Transcription intégrale :
« Du jeudy quatriesme febvrier M VIC dix

avant midy en l’hostel dudict Jehan Maillet(3),

« Furent presens en leurs personnes Pierre Boujon, Jacques Postol, Jehan
Juneau, Jehan Maillet, François Postolle, Nicolas Vigneron, Pierre
Jovin dit Duchesne, Pierre Garryer et Jehan Garnier,
tous joueurs d’instrumentz demeurans à Meaux, lesquelz voluntairement ont promis
et promectent l’un à l’aultre estres compagnons ensemble leur vie
durant en l’estat et exercice de joueurs d’instrumentz,
de sonner et jouer ès nopces, jour & landemain, et batons
de confrairies tant en la ville que aulx champs, & tous les
deniers qui en proviendront tant en general qu’en particulier
que toutes faveurs provenantz desdictz instrumentz se partiront
egalement entre eux. Plus est accordé que sy aulcun d’eux est
detenu en infirmité de maladie, il aura sa part à ce
qui se gaignera par l’espace de trois mois, comme
aussy que s’il est trouvé que quelqu’un d’entre eux ne
rapporte justement et fidellement ce qui se gaignera, paiera
l’amande de LX st. X d. une fois paier(a). Et oultre est
accordé que ceux qui monstreront à dancer ne seront tenuz de rapporter
aulcuns deniers ne faveurs qu’ilz en recepvront pour leurs
sallaires(b). Et sy ne sera tenu faire aulcun rapport de ce
que chascun d’eux pourront gaigner aux mascaraddes,
pourveu qu’ilz ne soient plus de deux joueurs, mais s’ilz
sont jusques à trois & audessus, rapporteront fidellement
à la communaulté ce qu’ilz auront receu. Comme
aussy sera subject à rapport ce quy sera gaigné au fiencées,
pourveus qu’ilz soient deux joueurs et ung seul ne raportera
riens(c). Semblablement se rapportera à icelle communaulté
tout le proffict et gain que chascun d’eux auront à toutes
nopces, veilles & landemain(d). Pour assurer ce que dessus,
les susnommez ont accordé et promis l’entretenir et accomplir
affin de vivre en paix & amitié ensemble, accordans lesdictz
Boujon, Postolle, Juneau, Maillet, Postolle, Vigneron, Jovin et

Garryer que ledict Jehan Garnyer entre en leur communaulté,
y entrant par ces presentes, après qu’il leur a paié
les faveurs accoustumez & les vins deppancés en faisant
la presente association(e). Dont etc. promectans etc. obligeans biens etc. renonceans etc.
Faict presences de Haymond Cabry, maistre joueur d’instrumentz demeurant à Coulomiers, et
Jacques Musault, clerc à Meaux, tesmoings, les an et jour que dessus. »

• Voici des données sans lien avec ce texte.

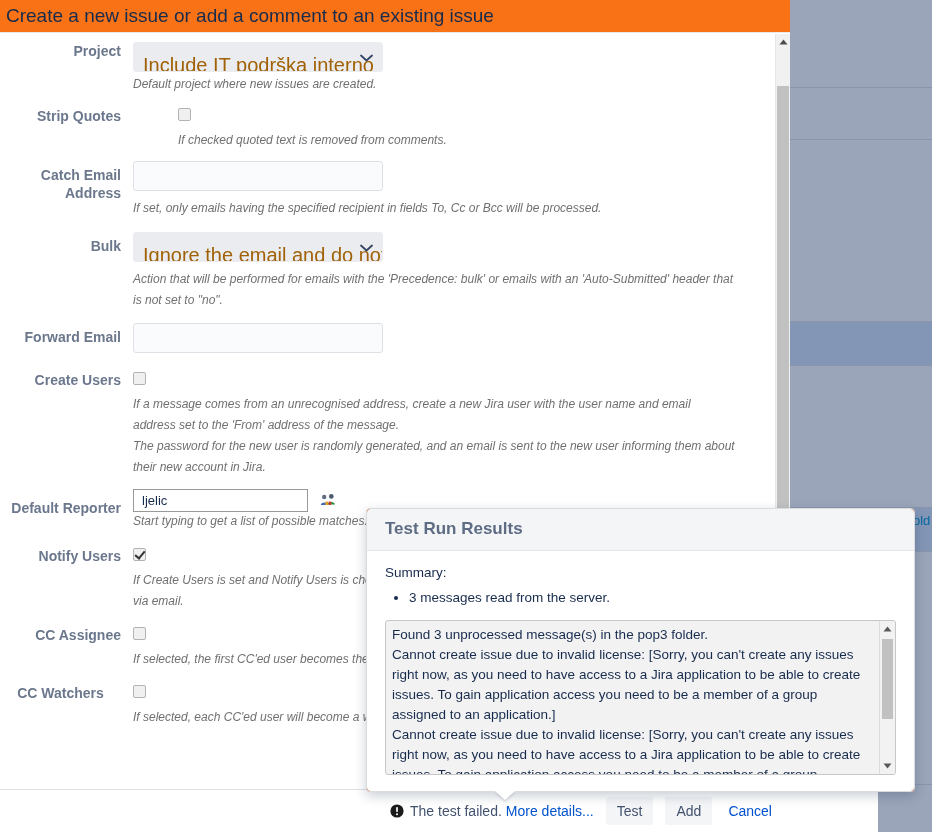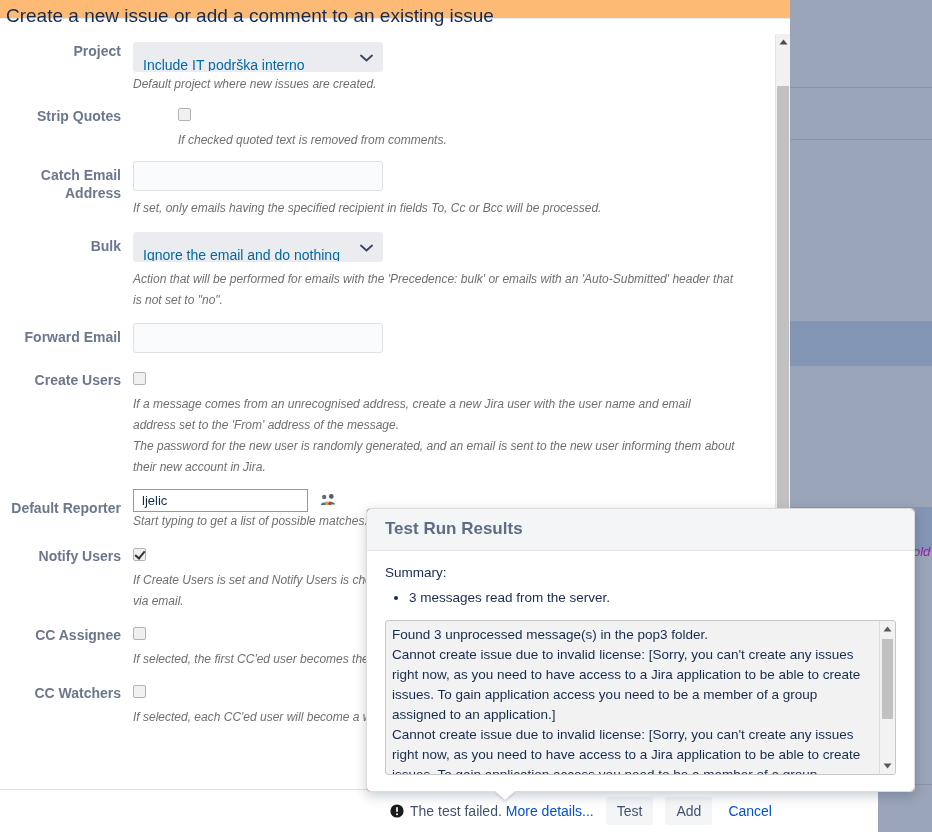"Create a new issue or" #dialog-header { background: #fdba74 -> #f97316; height: 19px -> 33px }
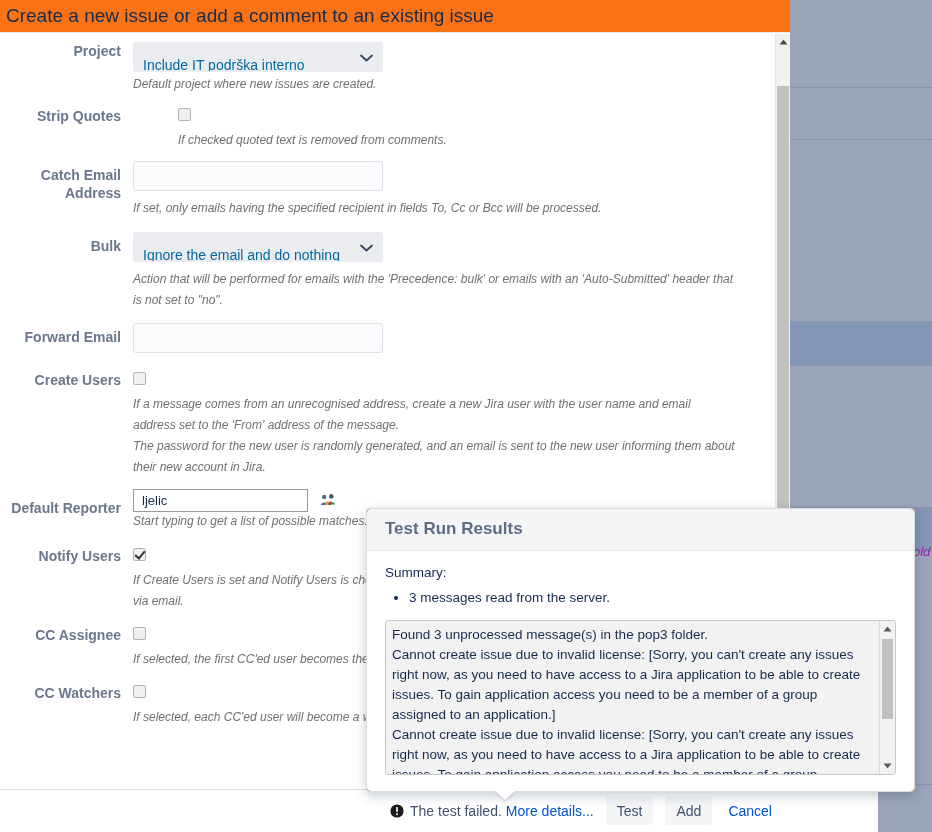"Include IT podrška interno" .jira-select { color: #0369a1 -> #a16207; font-size: 14px -> 20px }
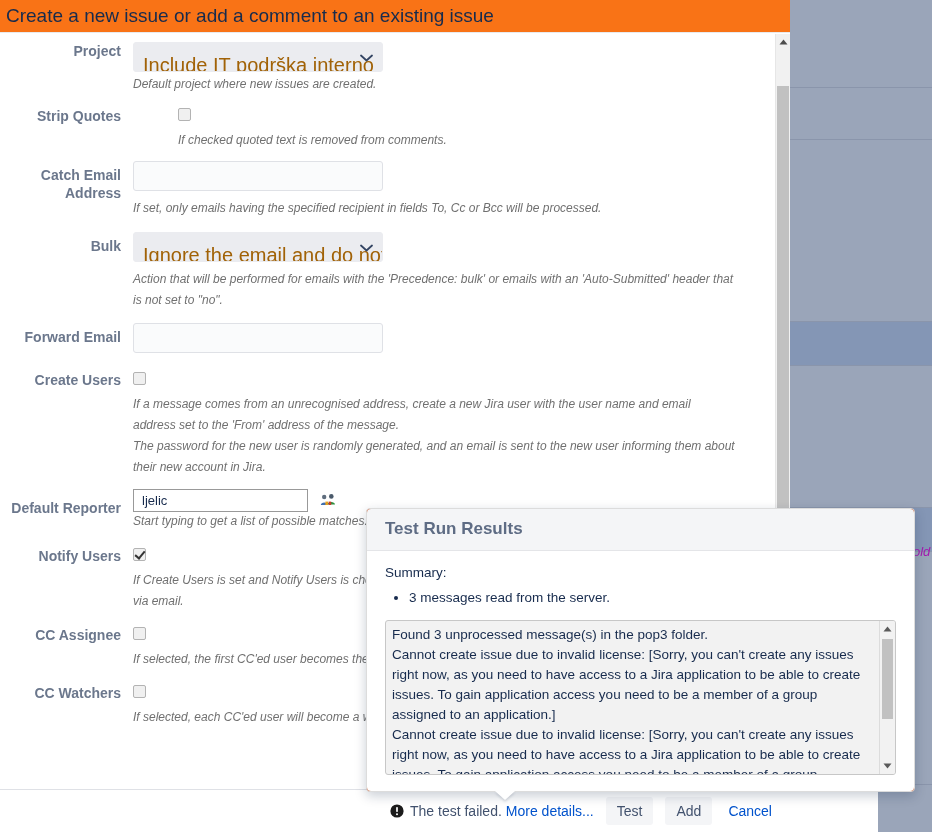"old" .bg-snippet { color: #a21caf -> #0369a1; font-style: italic -> none; top: 544px -> 513px }
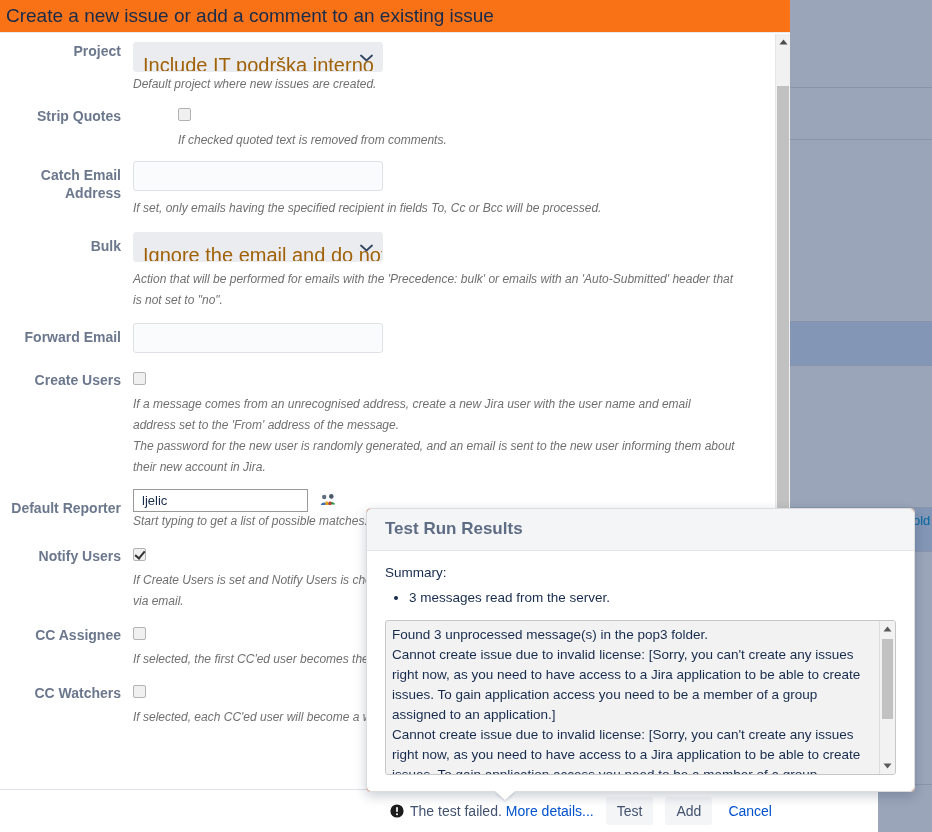"CC Watchers" div.field-label { text-align: none -> center }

[Ainsi signé : marque dudict Jehan Juneau (un archet) / marque dudict Pierre Boujon (un archet) / J. Postolle, avec paraphe / Jehan Maylet, avec paraphe / Pierre Jauvain, avec paraphe / marque dudict Vigneron (un archet) / P. Garryer, avec paraphe / J. Garnyer, avec paraphe / F. Postolle, avec paraphe / H. Cabry, avec paraphe / Leroy, notaire, avec paraphe/ Mussault, tesmoing, avec paraphe.]

Renvois :
(a) au proffict de ladicte communaulté.

(b) hors mis les gains qui ne se rapporteront.
(c) pourveu qu’il n’y ayt que luy quy joue ledict jour, et s’il y en a d’aultres, tous rapporteront.
(d) et sy a esté accordé que ceux qui reffuzeront à aller aux champs, chascun à leur tour, n’auront aulcune part à ce qui sera receu, ains ladicte part appartiendra à la communaulté.
(e) Comme aussy a esté accordé que ledict Garnyer ne prendra et n’aura aulcune part aux deniers & choses promis pour les nopces marchandées jusques à huy, mais bien aura sa part de ce quy se marchandera sy après.

_____
(1) Archives départementales de Seine-et-Marne, minutes de Me Jean Leroy, notaire royal à Meaux, 145 E 1.
(2) Notamment à partir des inventaires après décès de musiciens.
(3) Ce patronyme était usuellement orthographié Maylet, voire Mahilet.